◆ Data for analysis
——
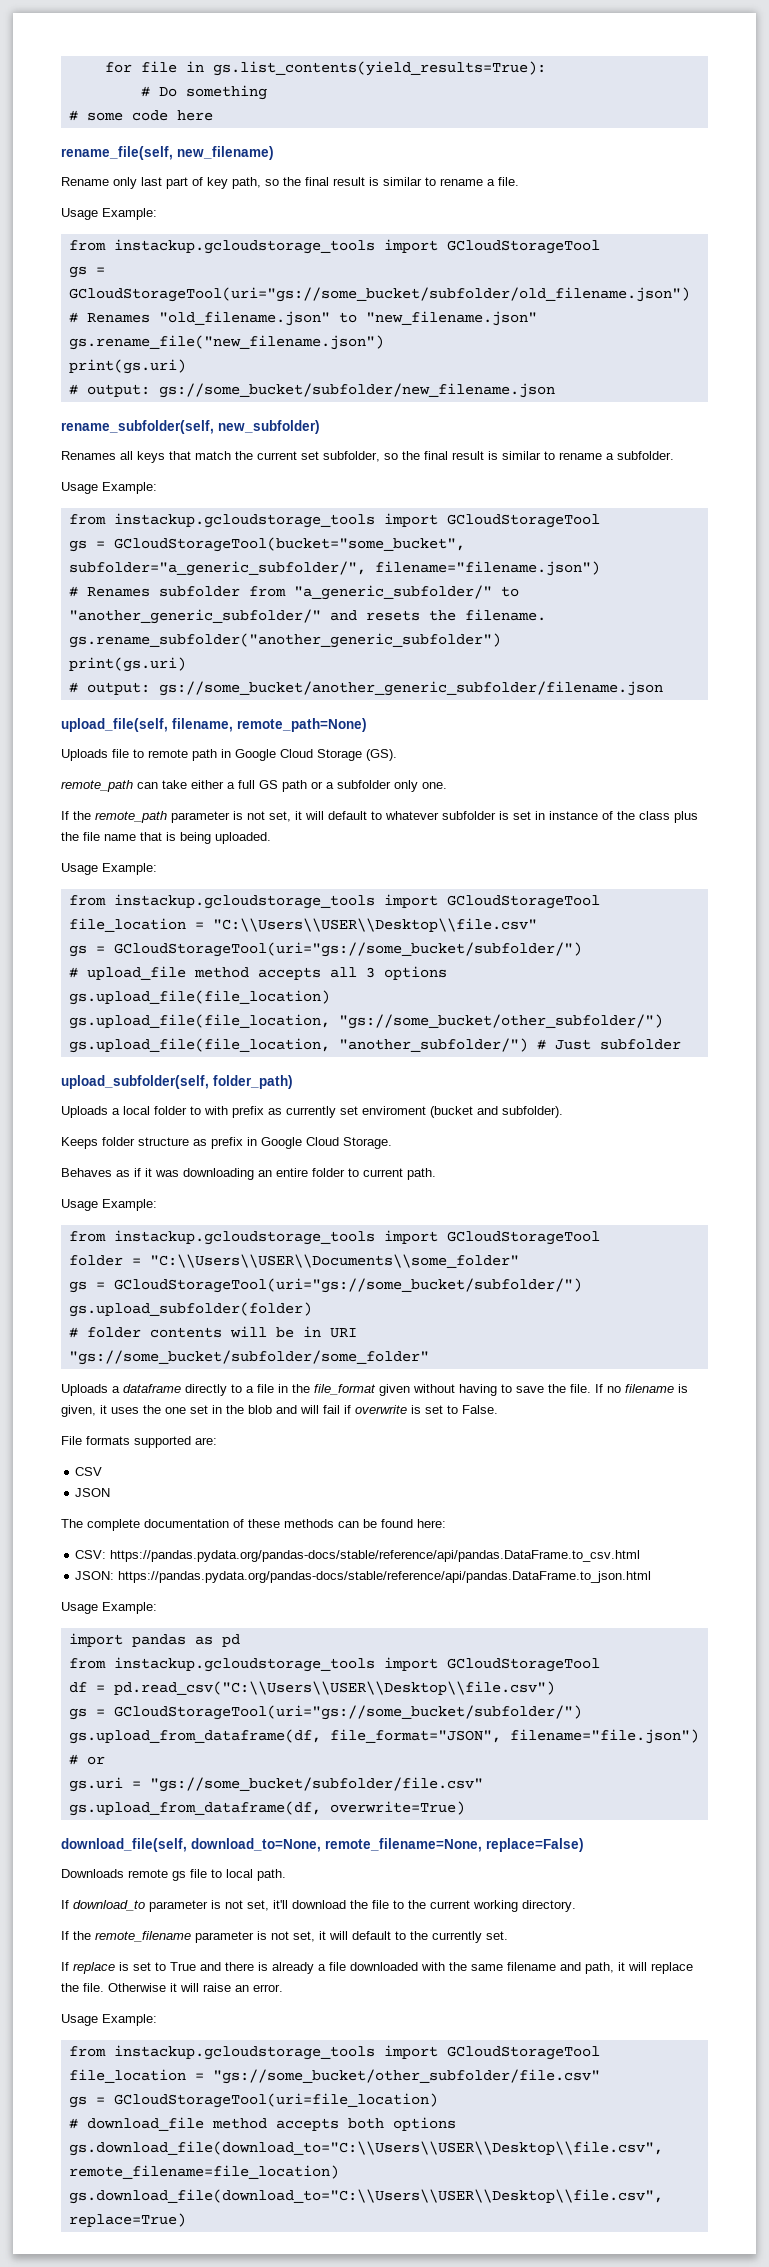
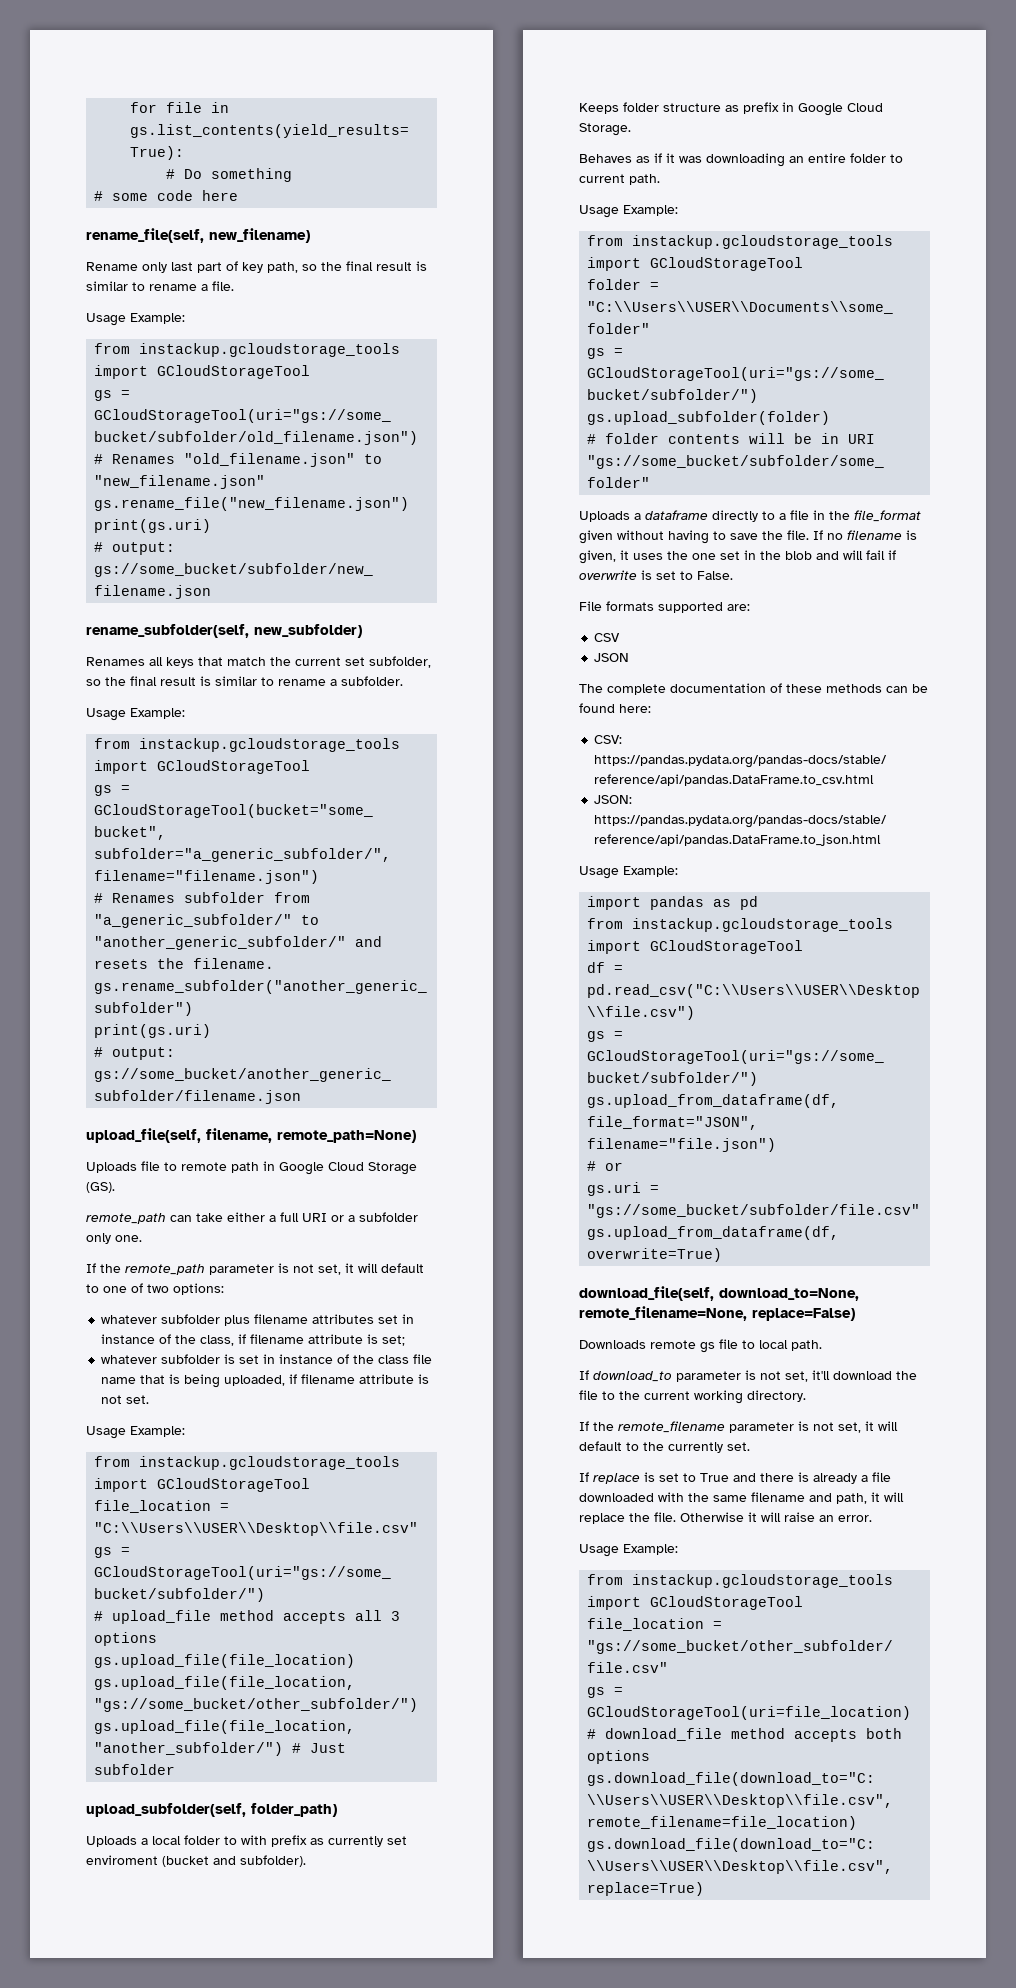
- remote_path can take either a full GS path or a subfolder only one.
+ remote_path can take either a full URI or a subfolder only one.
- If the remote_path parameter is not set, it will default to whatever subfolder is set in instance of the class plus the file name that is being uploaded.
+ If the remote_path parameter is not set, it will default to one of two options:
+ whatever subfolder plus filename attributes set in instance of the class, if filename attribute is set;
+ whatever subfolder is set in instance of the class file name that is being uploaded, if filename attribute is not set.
——
◆ Goal of the exercise
Each line above that contains the word "class" should be returned.

◆ Response to the exercise
- If the remote_path parameter is not set, it will default to whatever subfolder is set in instance of the class plus the file name that is being uploaded.
+ whatever subfolder plus filename attributes set in instance of the class, if filename attribute is set;
+ whatever subfolder is set in instance of the class file name that is being uploaded, if filename attribute is not set.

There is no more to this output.